1) Interrupt latency

2) SJMP/LJMP to handler

3) PUSH PSW

4) ORL PSW, #00001000b

5) Starting real handler code

1) Interrupt latency

2) Starting real handler code

Table 2: Interrupt latency compare between 8051 and Cortex-M processors

As a result, whilst an 8051 microcontroller might have a lower interrupt latency on paper, the overall interrupt latency, when including the software overhead, is much worse than a Cortex-M based microcontrollers.

Interrupt Latency figure does not tell you how long it takes to carry out interrupt handling task

As in any program code, ISRs take time to execute. The faster the performance of the processor, the quicker the interrupt request is serviced, and the longer the system can stay in sleep mode thus reducing power consumption. When considering from the time an interrupt request is asserted to the time the interrupt processing is actually completed, the Cortex-M processors can be much better than other microcontrollers due to these higher performance characteristics (figure 6).

Figure 6: Interrupt latency when considering processing performance

Figure 6: Interrupt latency when considering processing performance

Interrupt Latency figure does not tell you the throughput / capacity of interrupt processing

In relation to the total number of clock cycles of the ISR execution, the maximum throughput / capacity of the system can also be very important in many heavily loaded systems. The maximum request per second depends on the system clock speed as well as the number of clock cycles required for the interrupts to be processed.

Figure 7: Cortex-M based microcontrollers have a much higher interrupt handling capacity

Figure 7: Cortex-M based microcontrollers have a much higher interrupt handling capacity

In traditional 8-bit/16-bit systems, the run time for ISRs can be many more cycles than with Cortex-M based microcontrollers because of lower performance. When combined with the higher maximum clock speed of many Cortex-M based microcontrollers, the maximum interrupt processing capacity can be much higher than other microcontroller products.

Interrupt Latency figure does not tell you about the jitter of interrupt response time

The jitter of interrupt response time refers to the variation (or value range) of interrupt latency cycles. In many systems, the interrupt latency cycle depends on what the CPU is doing when the interrupt takes place. For example, in an architecture like the 8051, if the processor is executing a multicycle instruction, the interrupt entry sequence cannot start until the instruction is finished, which can be a few cycles later. This results in a variation of the number of interrupt latency cycles, and is commonly referred as jitter.

Figure 8: Cortex-M processors are designed to have limited jitter in interrupt response

Figure 8: Cortex-M processors are designed to have limited jitter in interrupt response

In many applications the jitter doesn’t matter. However, in some applications, like audio or motor control, the jitter can results in distortion of audio signals, or vibration/noise of motors due to this unwanted jitter.
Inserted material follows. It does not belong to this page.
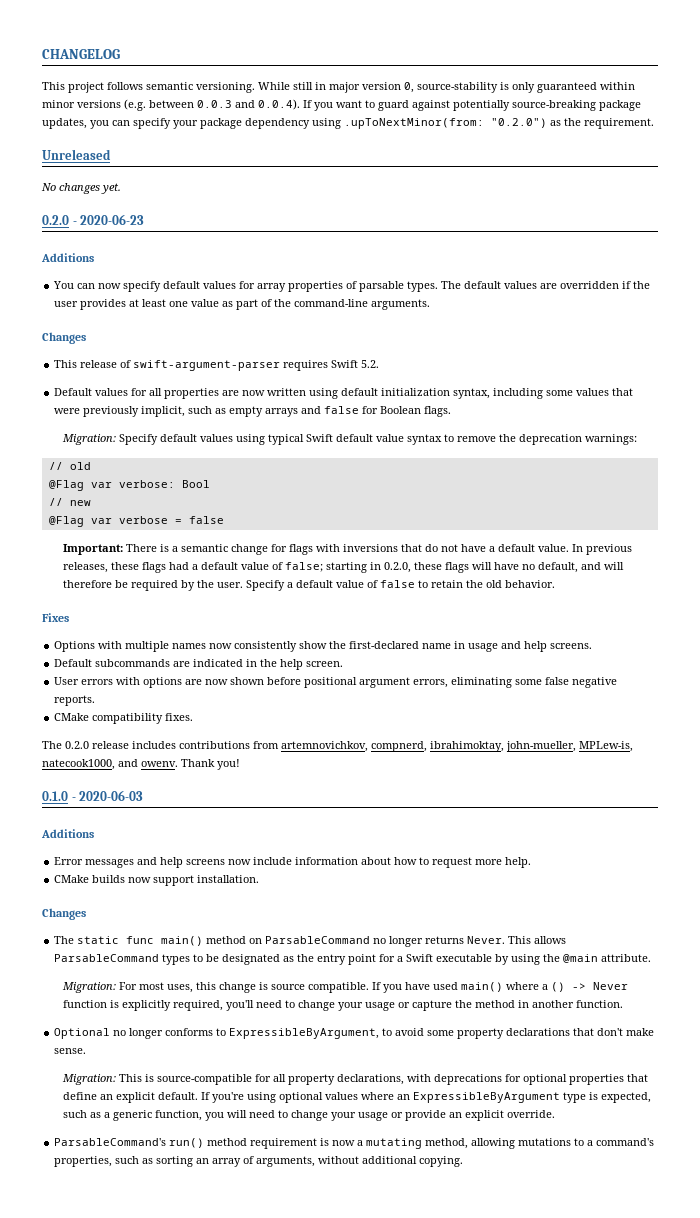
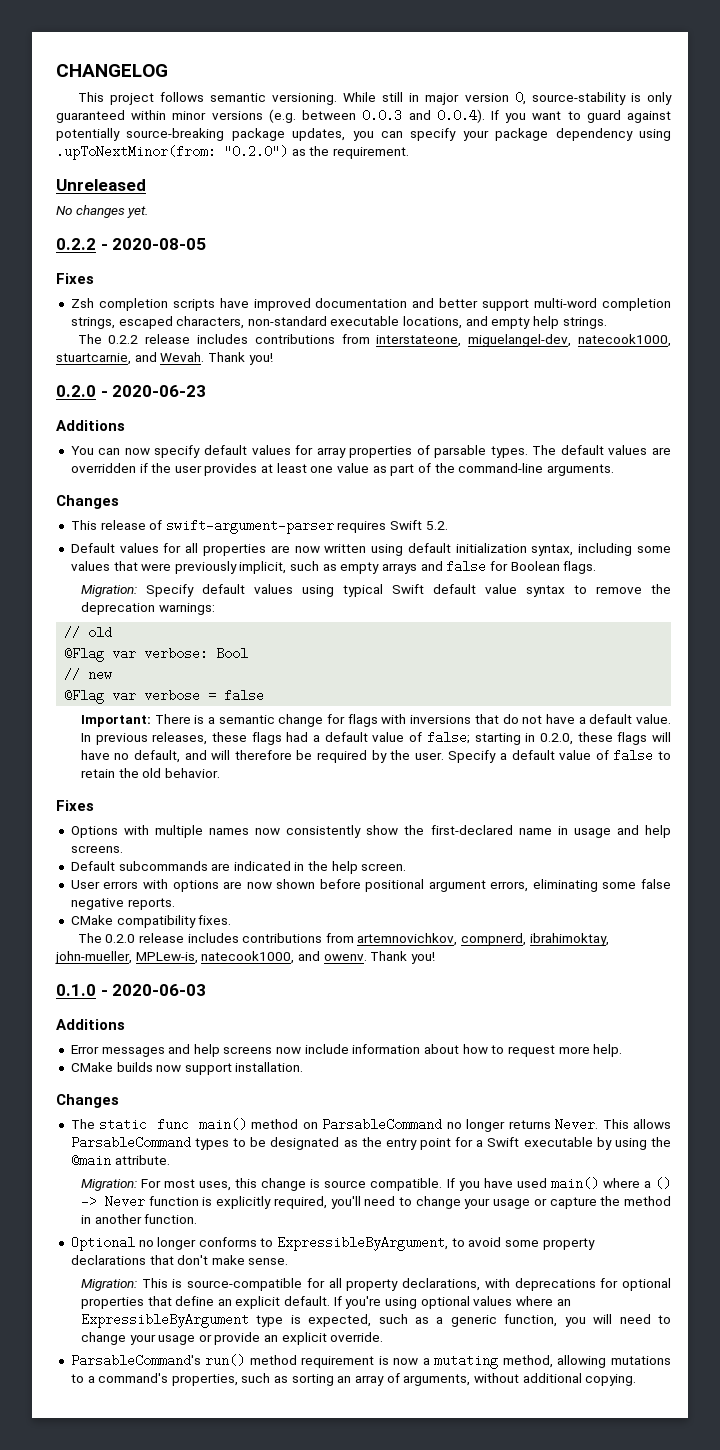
+ 0.2.2 - 2020-08-05
+ Fixes
+ Zsh completion scripts have improved documentation and better support multi-word completion strings, escaped characters, non-standard executable locations, and empty help strings.
+ The 0.2.2 release includes contributions from interstateone, miguelangel-dev, natecook1000, stuartcarnie, and Wevah. Thank you!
In Cortex-M processors, if a multiple cycle instruction is being executed when an interrupt arrives, in most cases, the instruction is abandoned and restarted when the ISR is completed. If the Cortex-M3/Cortex-M4 processor receives an interrupt request during a multiple load/store (memory access) instruction, the current state of the multiple transfer is automatically stored as part of the PSR (Program Status Register) and when the ISR completes, the multiple transfer can resume from where it was stalled by using the saved information in the PSR. This mechanism provides high performance processing while at the same time maintains low jitter in the interrupt response time.

So what should I look for?

Over the years the marketing literature from various microcontroller vendors has incomplete or misleading information on the interrupt latency. For example, sometimes machine cycles are used (instead of clock cycles) for quoting interrupt latencies and in some cases, quotes the interrupt latency but does not including software overhead. It’s important to fully investigate the details to understand the total interrupt latency work and time.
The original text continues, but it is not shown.